Is an 'unzipped arrow" simply one that hasn't been shot?

Is an 'unzipped arrow" simply one that hasn’t been shot? I came across the term while watching a program on Ötzi the glacier mummy I suppose Copper Age hunters would have reused their shot arrows. I had hear of an arrow ‘zipping’ or letting an arrow ‘zip’, but never ‘unzipped arrows’. I hope someone can answer the question for me.

Maybe referring to the feathers?

At a risk of stating the obvious, every arrow is at one point unused, ie. unshot. It has no bearing on whether or not that arrow will be shot countless times in the future.

Chalcolithic Alpine hunters reused their arrows just like everybody else. Ötzi had mostly unfinished arrows in his quiver. So, I guess they were ‘unzipped’, a term I have never heard after 35 years of practicing (pre-)historic archery and bowyery. It would not be the first, or tenth time, that documentary makers have pretty much invented words for esoteric subject matters.

Thanks Toxylon.

Probably a free translation from the Italian.

Are you sure they didn’t say ‘untipped’? (i.e. not finished with a point or arrowhead)

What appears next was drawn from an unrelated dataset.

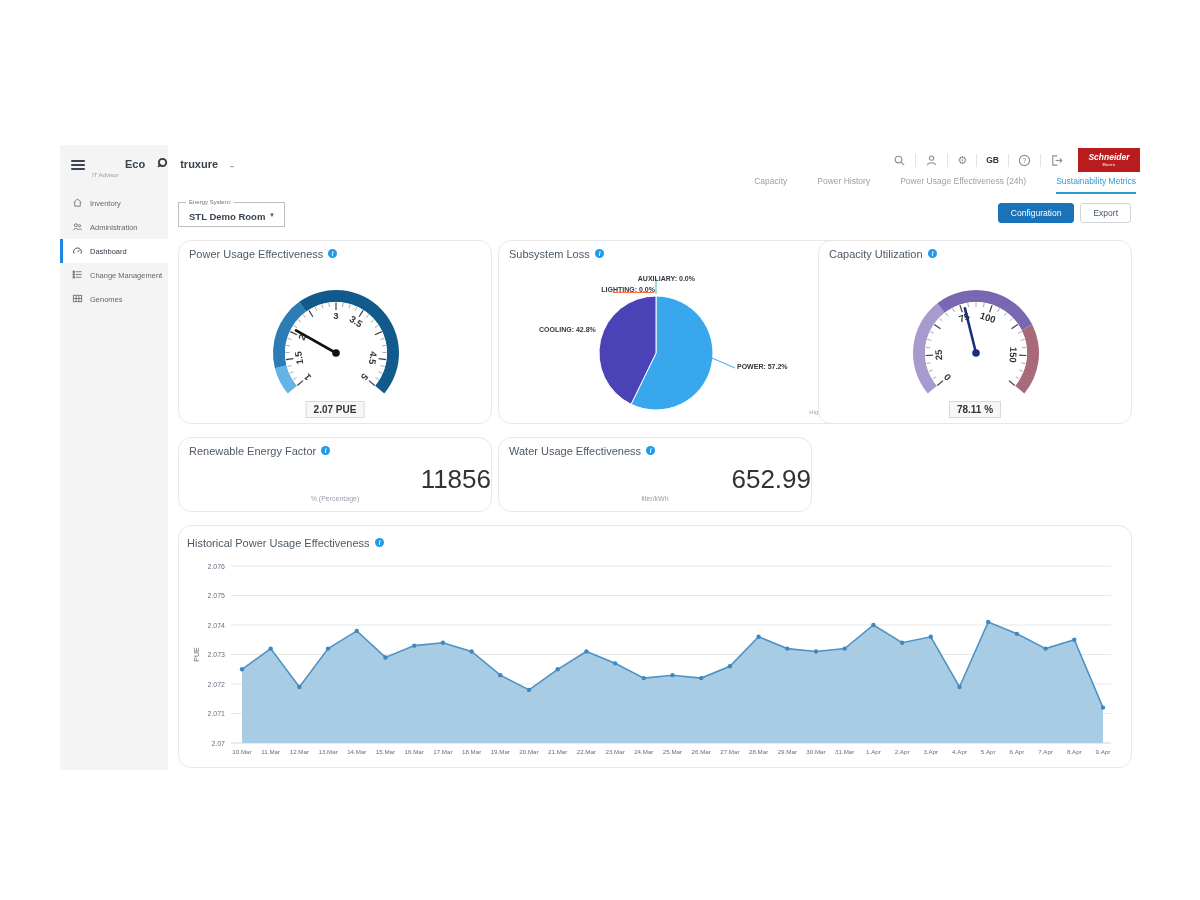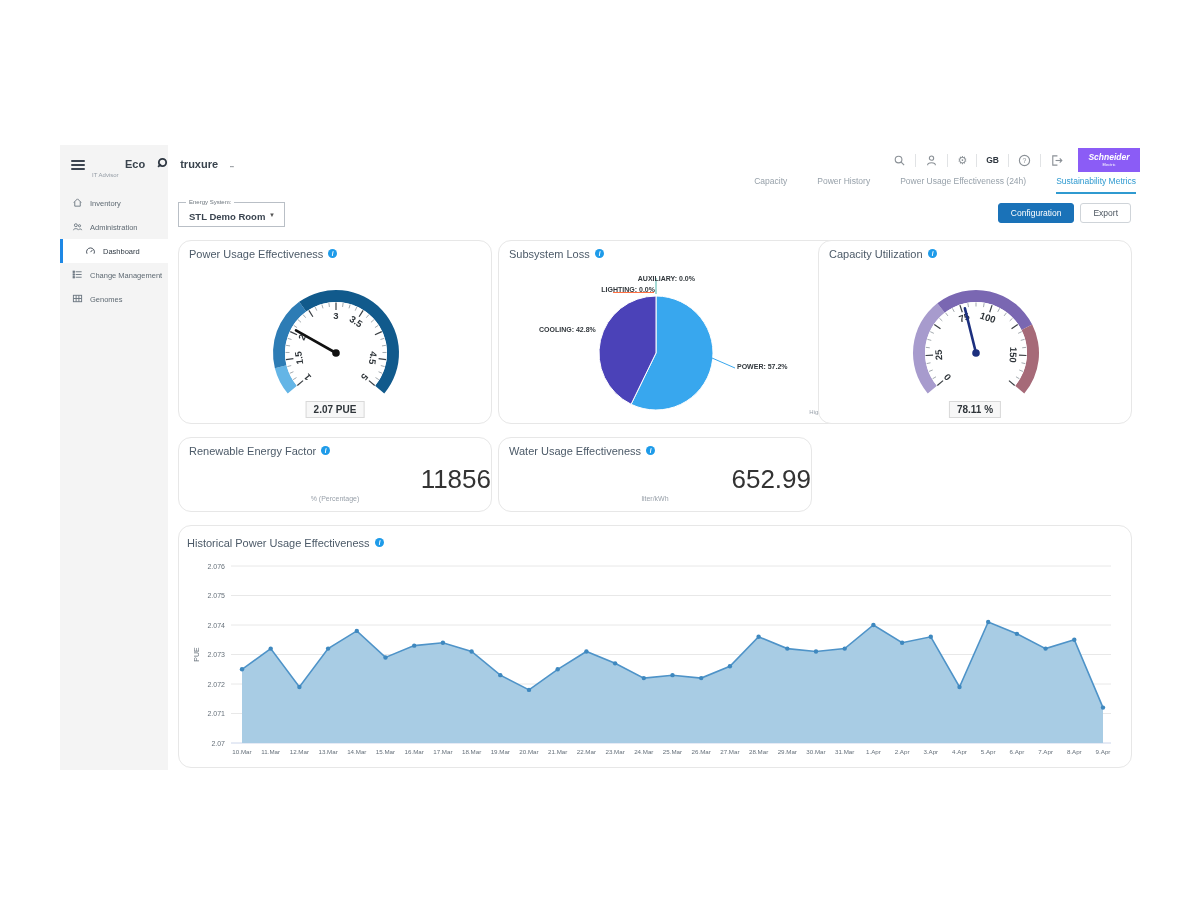"Schneider" .se-logo { background: #8b5cf6 -> #b91c1c }
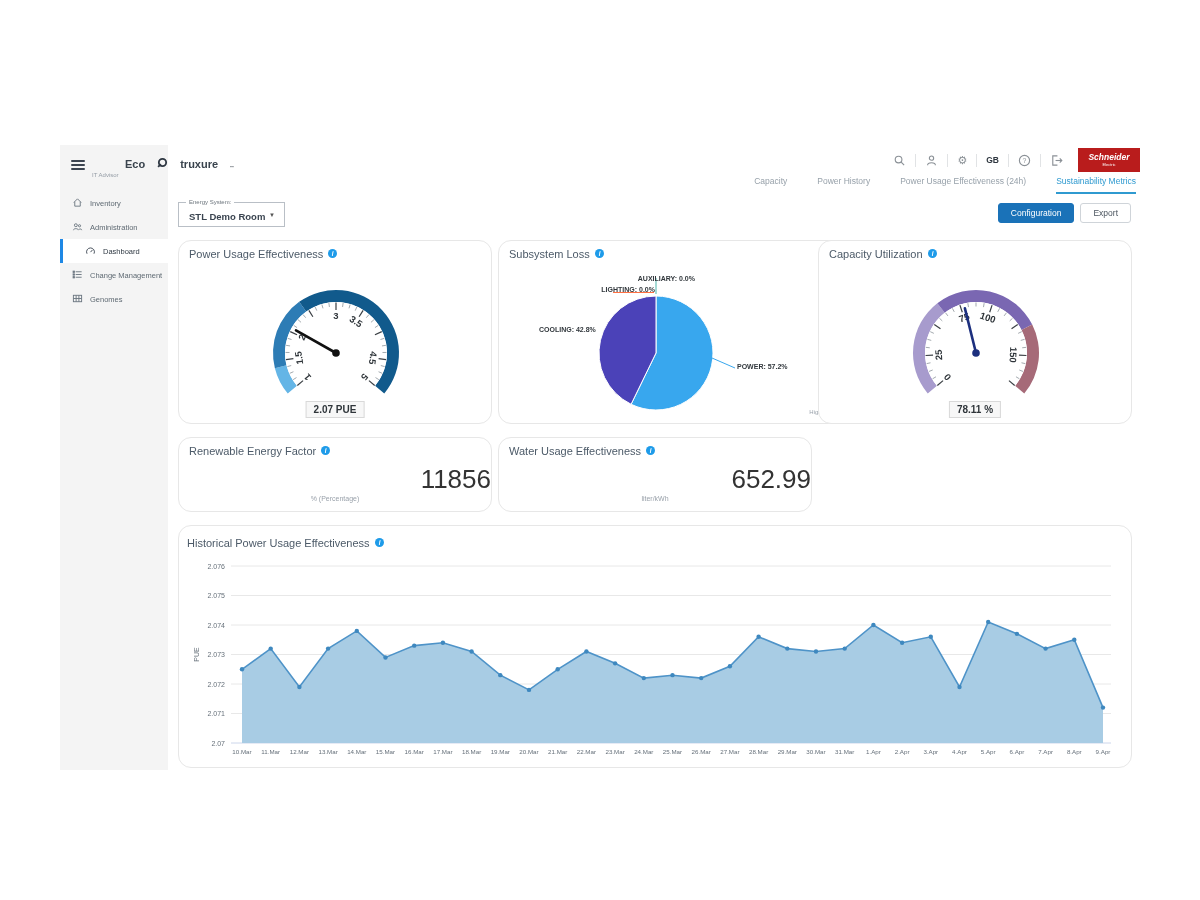"Dashboard" .nav-item.active { padding-left: 22px -> 9px }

From the Wikipedia article

Other items found with the Iceman were a copper axe with a yew handle, a chert-bladed knife with an ash handle and a quiver of 14 arrows with viburnum and dogwood shafts.[45][46] Two of the arrows, which were broken, were tipped with flint and had fletching (stabilizing fins), while the other 12 were unfinished and untipped


Thank you Mangetout. It’s likely I misheard the word ‘untipped’. Issue solved.

Also, he was found on a melting glazier, but how to you melt a window installer?

Bucket of soapy water?

Show them unlimited videos of kittens romping?

We should alert the glassworkers’ union.